Posted on • Originally published at apidog.com

How to Host a Shareable Cloud Mock Server with Apidog

Your frontend team is blocked: the design is approved, screens are partially built, and the backend API is still a sprint away. A local mock may unblock you temporarily, but it disappears when the machine hosting it goes offline—breaking teammates, QA, and partners who depend on that endpoint.

Try Apidog today

Apidog Cloud Mock provides a hosted URL at mock.apidog.com that remains available independently of your laptop. Frontend, QA, and partner developers can call realistic endpoints before backend implementation is complete. For more background, see what an API mock is and when to use one and MDN’s HTTP request/response overview.

What Cloud Mock solves

Apidog generates a mock endpoint for every API endpoint you define. By default, that mock is local: it runs through your Apidog instance and stops responding when your machine is offline.

That is useful for individual debugging, but it does not work as a shared integration environment.

Cloud Mock hosts the mock independently of any developer machine.
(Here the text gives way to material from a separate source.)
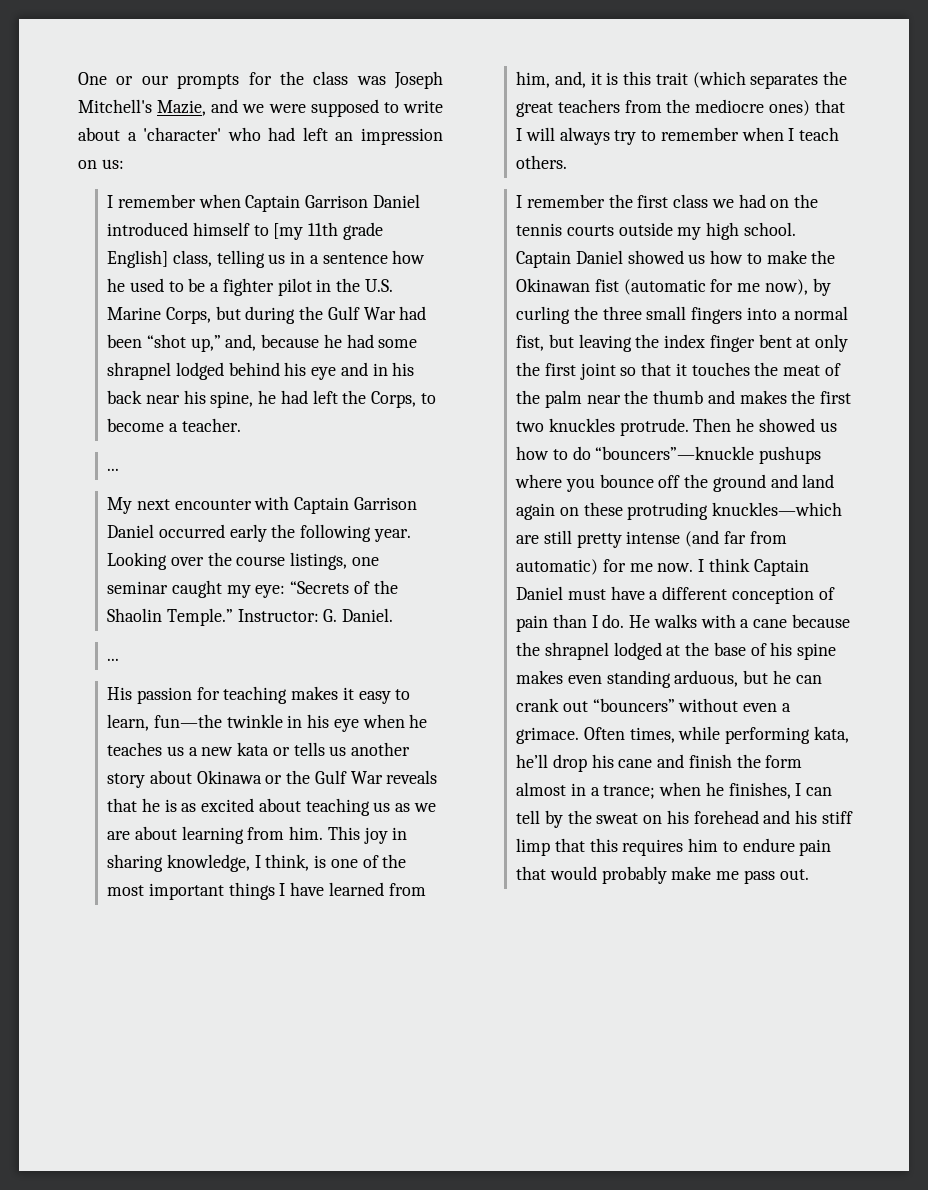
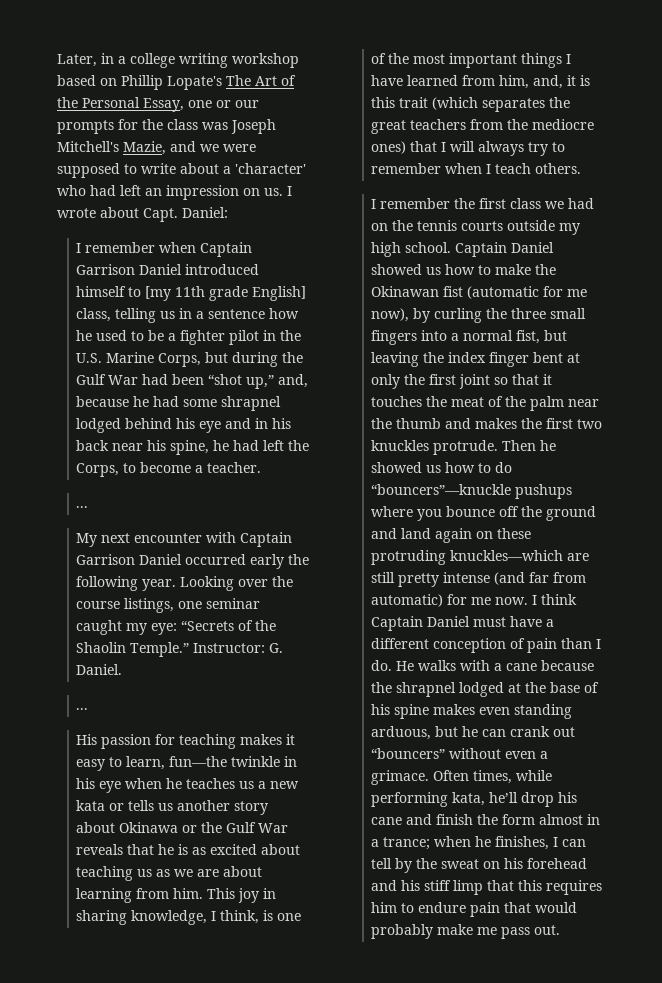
[78,72,107,85] One -> [57,53,299,68] [57,75,296,90] [57,97,212,112] Later, in a college writing workshop based on Phillip Lopate's The Art of the Personal Essay, one
[101,159,124,169] us: -> [264,186,292,196] [57,207,228,222] us. I wrote about Capt. Daniel:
Once enabled, the endpoint stays available 24/7, even if every teammate closes Apidog.

Use it to create a shared contract-first workflow:

  1. Define the endpoint and response schema.
  2. Enable Cloud Mock for the project.
  3. Share the generated URL with frontend, QA, or partners.
  4. Let consumers build and test against the contract while backend work continues.

For distributed teams, see sharing mock servers and environments with global teams.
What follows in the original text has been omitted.